Researchers also found no strong evidence of widespread stylistic flattening. Individual writing styles were not significantly erased by AI use. Public perception, however, differs. Surveys showed most respondents believe AI is reducing originality and accuracy online.

Model training risks rise

Researchers warned that the growing share of AI-generated content could affect future AI systems. Models trained on web data may increasingly learn from earlier AI outputs.

This raises concerns about reduced diversity in training data over time. The issue is known in research as potential model collapse.

At current levels, AI-generated content is no longer a marginal factor in web ecosystems. It has become a structural component of new online data.

Monitoring systems proposed

The research team is working with the Internet Archive to develop ongoing monitoring tools. These systems would track AI content levels in real time rather than through periodic studies.

The goal is to better understand how quickly AI is reshaping digital information environments.
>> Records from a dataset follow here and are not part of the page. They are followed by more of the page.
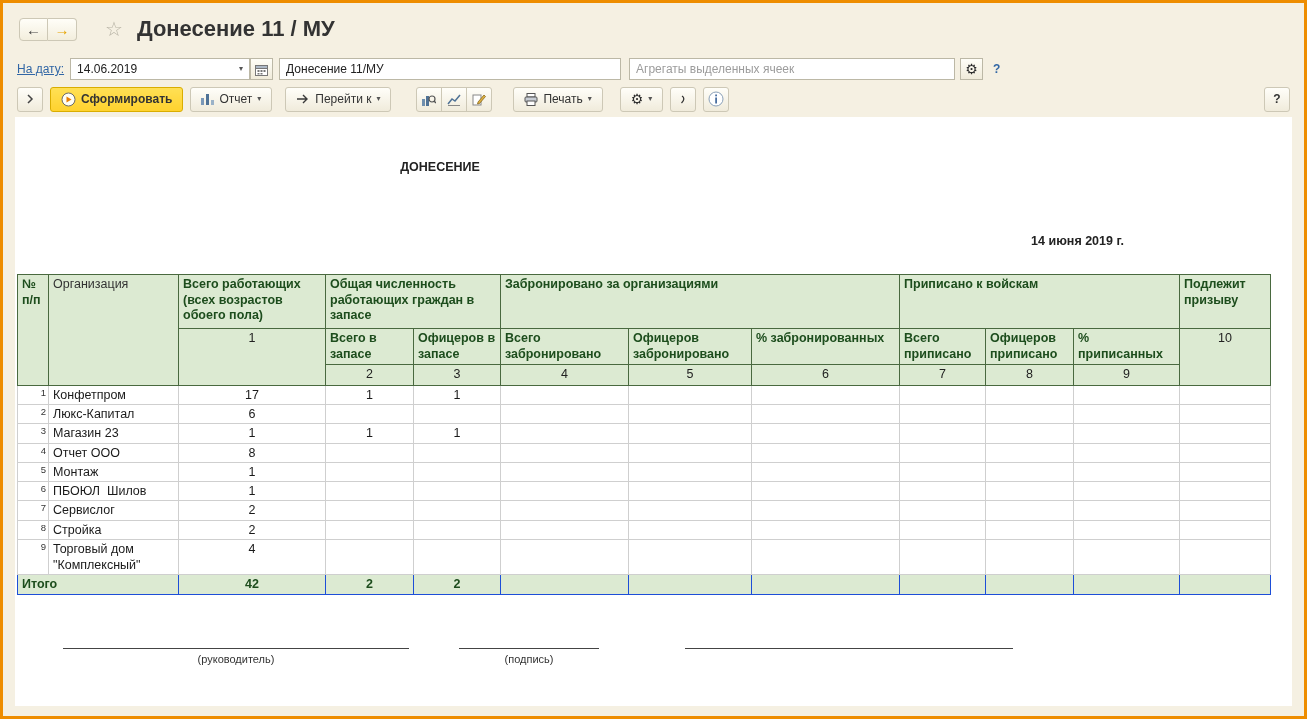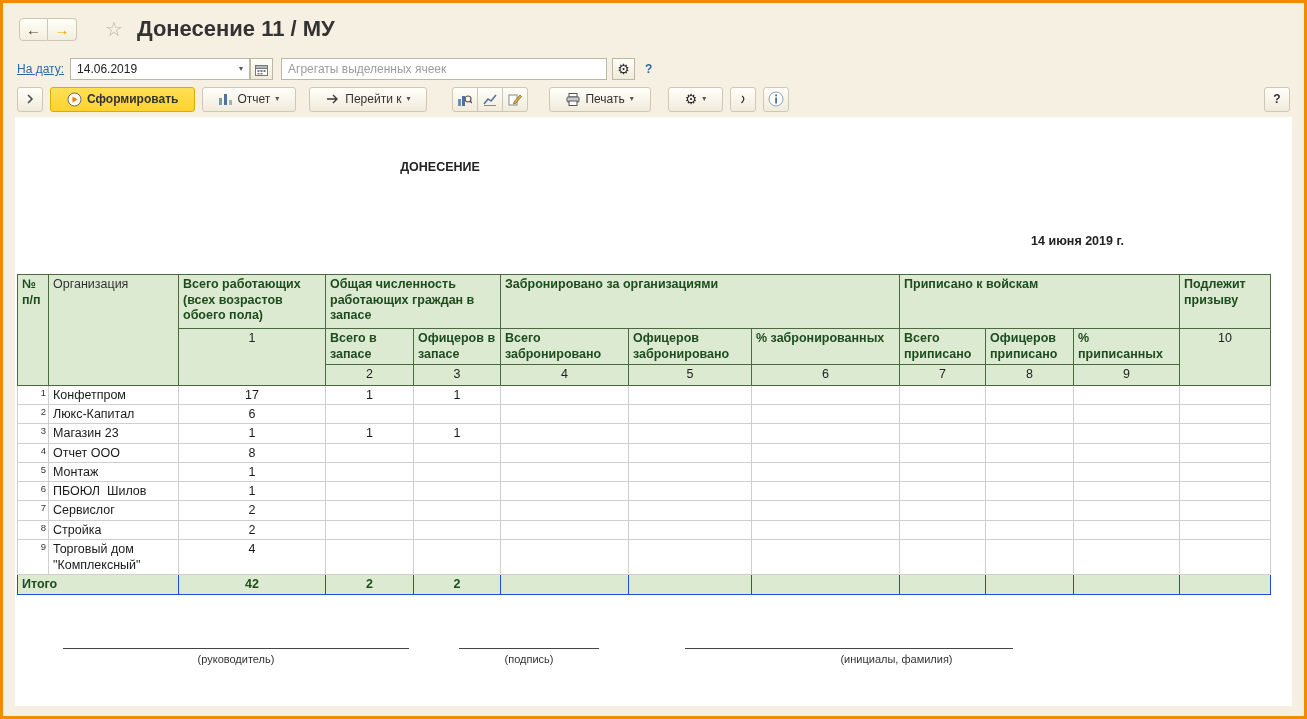--- a/index.html
+++ b/index.html
@@ -120,6 +120,7 @@
         </svg>
       </div>
     </div>
+    <input class="field-input" style="width: 342px;" value="Донесение 11/МУ">
     <input class="field-input" style="width: 326px; margin-left: 2px;" placeholder="Агрегаты выделенных ячеек">
     <div class="iconbtn" style="margin-left:-1px">
       <span class="gear-glyph">⚙</span>

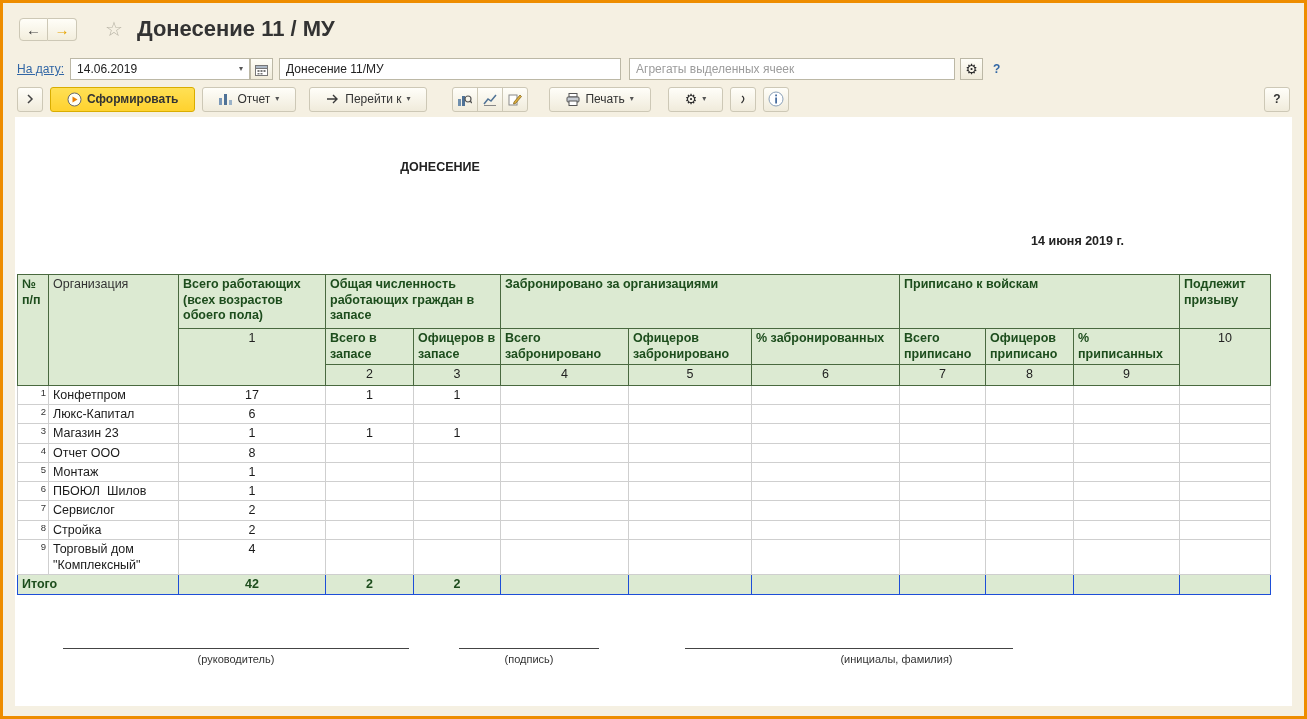--- a/index.html
+++ b/index.html
@@ -37,7 +37,7 @@
   
   .toolbar { flex:0 0 auto; display:flex; align-items:center; padding:0 14px; gap:7px; height:32px; }
   .tbtn { height:25px; border:1px solid #cdc8b6; background:linear-gradient(#fffef9,#f0ebdb); border-radius:3px;
-          display:inline-flex; align-items:center; gap:5px; padding:0 16px; font-size:12px; color:#333;
+          display:inline-flex; align-items:center; gap:5px; padding:0 10px; font-size:12px; color:#333;
           cursor:pointer; white-space:nowrap; }
   .tbtn.square { width:26px; padding:0; justify-content:center; }
   .tbtn.primary { background:linear-gradient(#ffe055,#ffd22e); border-color:#d9ad00; font-weight:bold; }

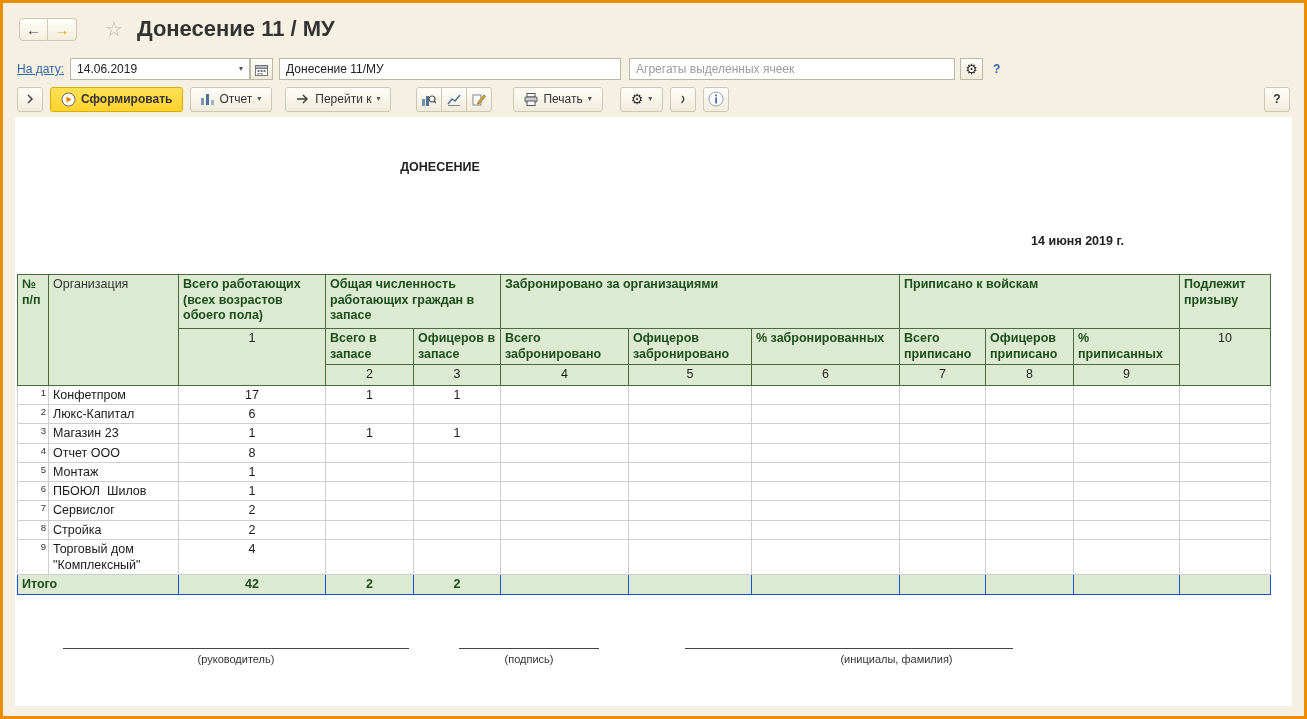--- a/index.html
+++ b/index.html
@@ -430,7 +430,6 @@
     </div>
     <div class="sig sig3">
       <div class="line"></div>
-      <div class="lbl">(инициалы, фамилия)</div>
     </div>
 
   </div>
The study highlights a rapid structural shift in online publishing, with AI now responsible for a large share of new web content and raising long-term questions for digital information systems.

The rise of large language models since 2022 has transformed content production across industries. Tools capable of generating articles, websites and marketing material have lowered barriers to publishing.

This has led to a rapid increase in automated content across blogs, commercial sites and information platforms. Researchers have been tracking how this shift affects language diversity and information quality.

Early concerns focused on misinformation and factual accuracy. More recent research suggests stylistic and structural changes may be more pronounced than accuracy issues.

The internet is now entering a phase where human and machine-generated content are deeply intertwined, creating new challenges for data integrity and future AI training systems.